RECORD SET:
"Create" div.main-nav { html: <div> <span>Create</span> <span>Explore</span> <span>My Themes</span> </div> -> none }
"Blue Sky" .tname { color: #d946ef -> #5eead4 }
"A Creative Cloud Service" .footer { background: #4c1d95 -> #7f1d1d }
...
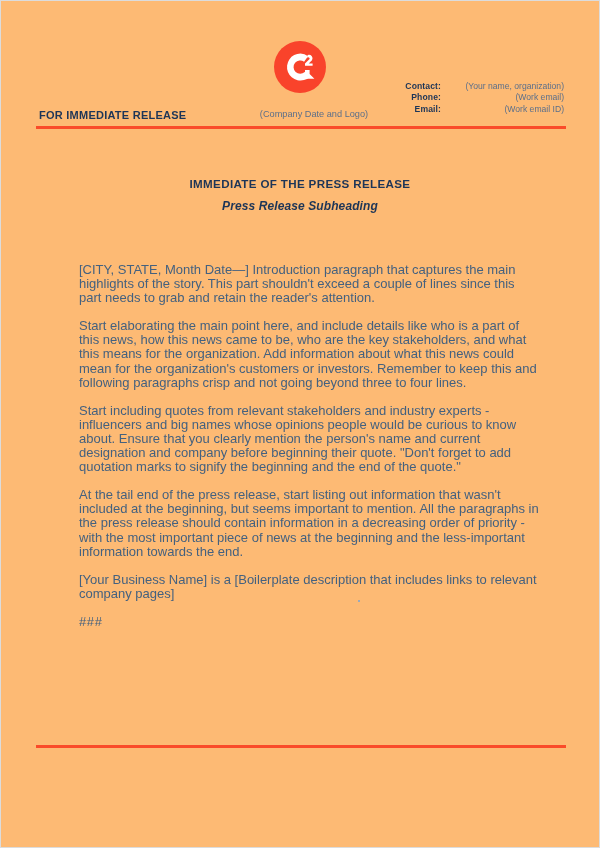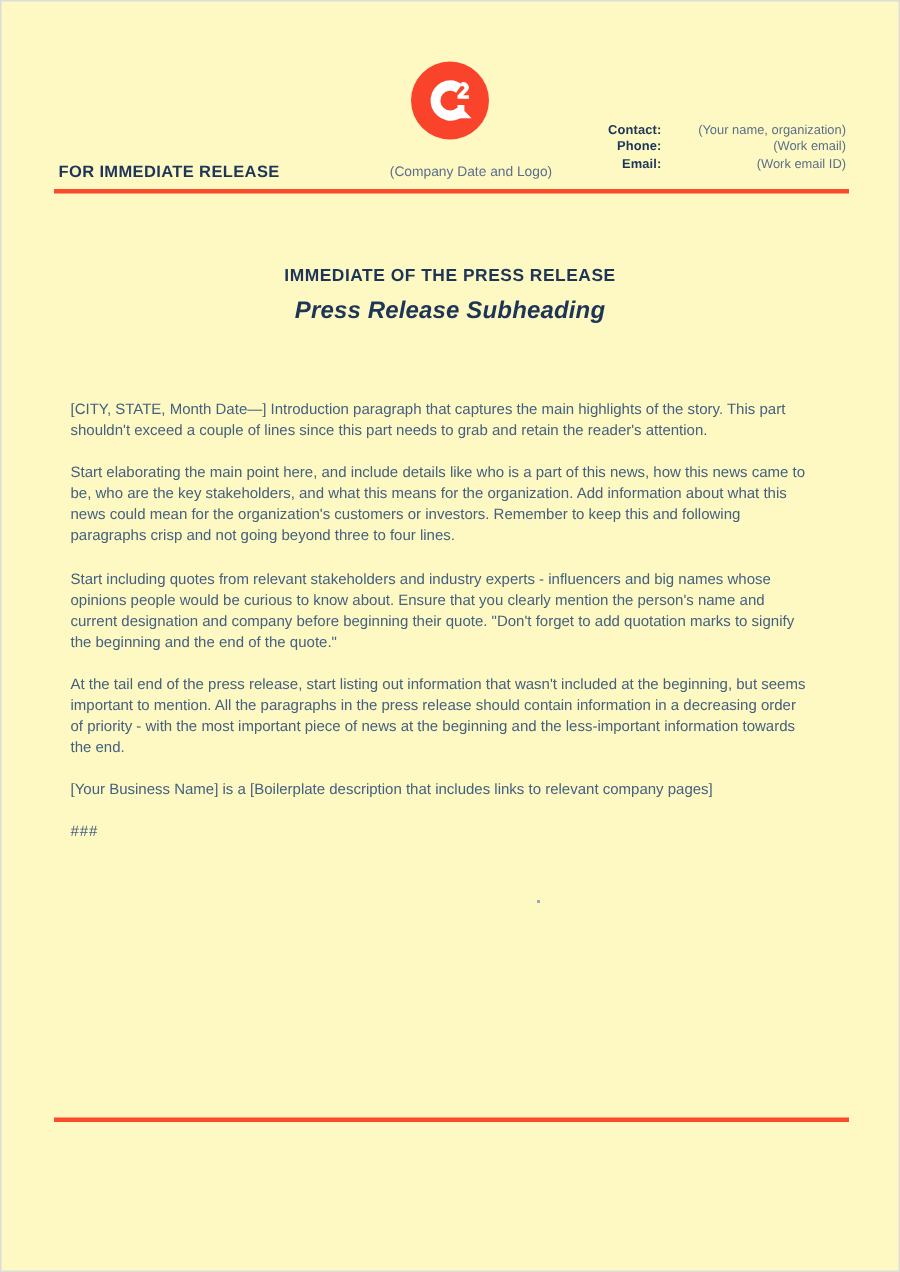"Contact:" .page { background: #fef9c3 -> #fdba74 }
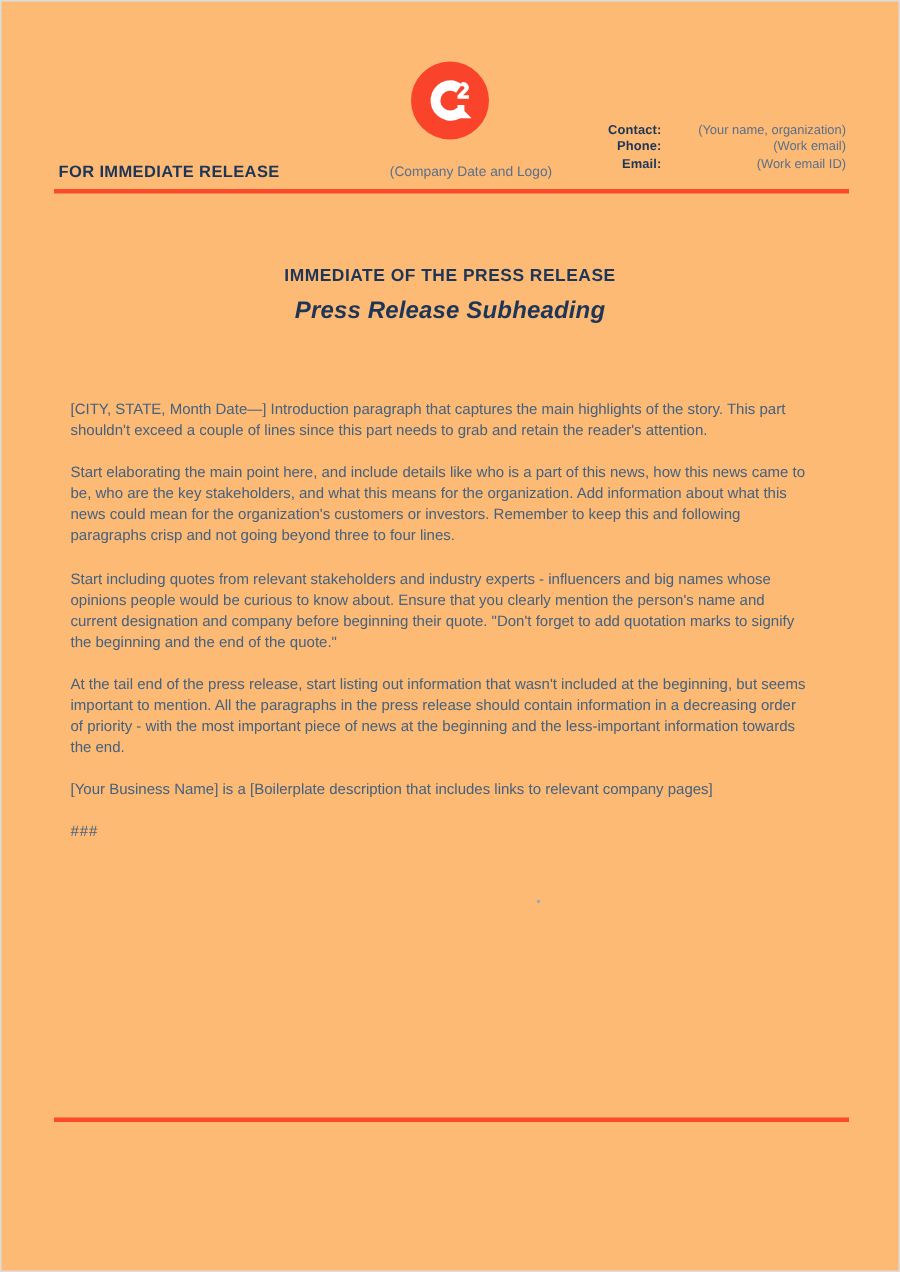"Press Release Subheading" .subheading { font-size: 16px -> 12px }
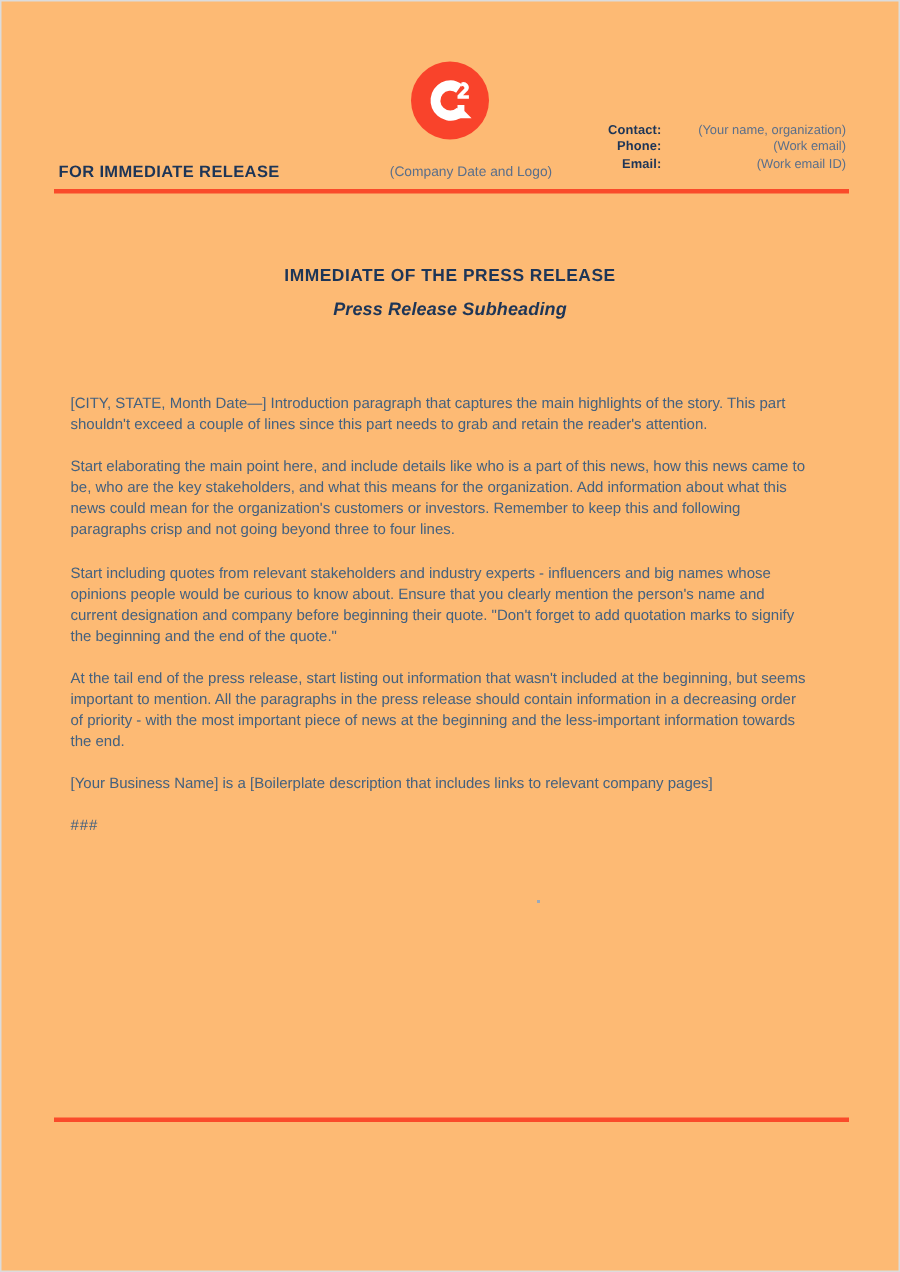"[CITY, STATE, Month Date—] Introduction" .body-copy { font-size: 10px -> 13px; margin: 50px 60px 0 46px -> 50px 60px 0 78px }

DESCRIPTION OF THE TASK:
Go to the line above holding "font-size: 16px ->", then copy exactly each line down to and including the one holding "STATE, Month Date—]", leaving pictures out.

SOLUTION:
"Press Release Subheading" .subheading { font-size: 16px -> 12px }
"[CITY, STATE, Month Date—] Introduction" .body-copy { font-size: 10px -> 13px; margin: 50px 60px 0 46px -> 50px 60px 0 78px }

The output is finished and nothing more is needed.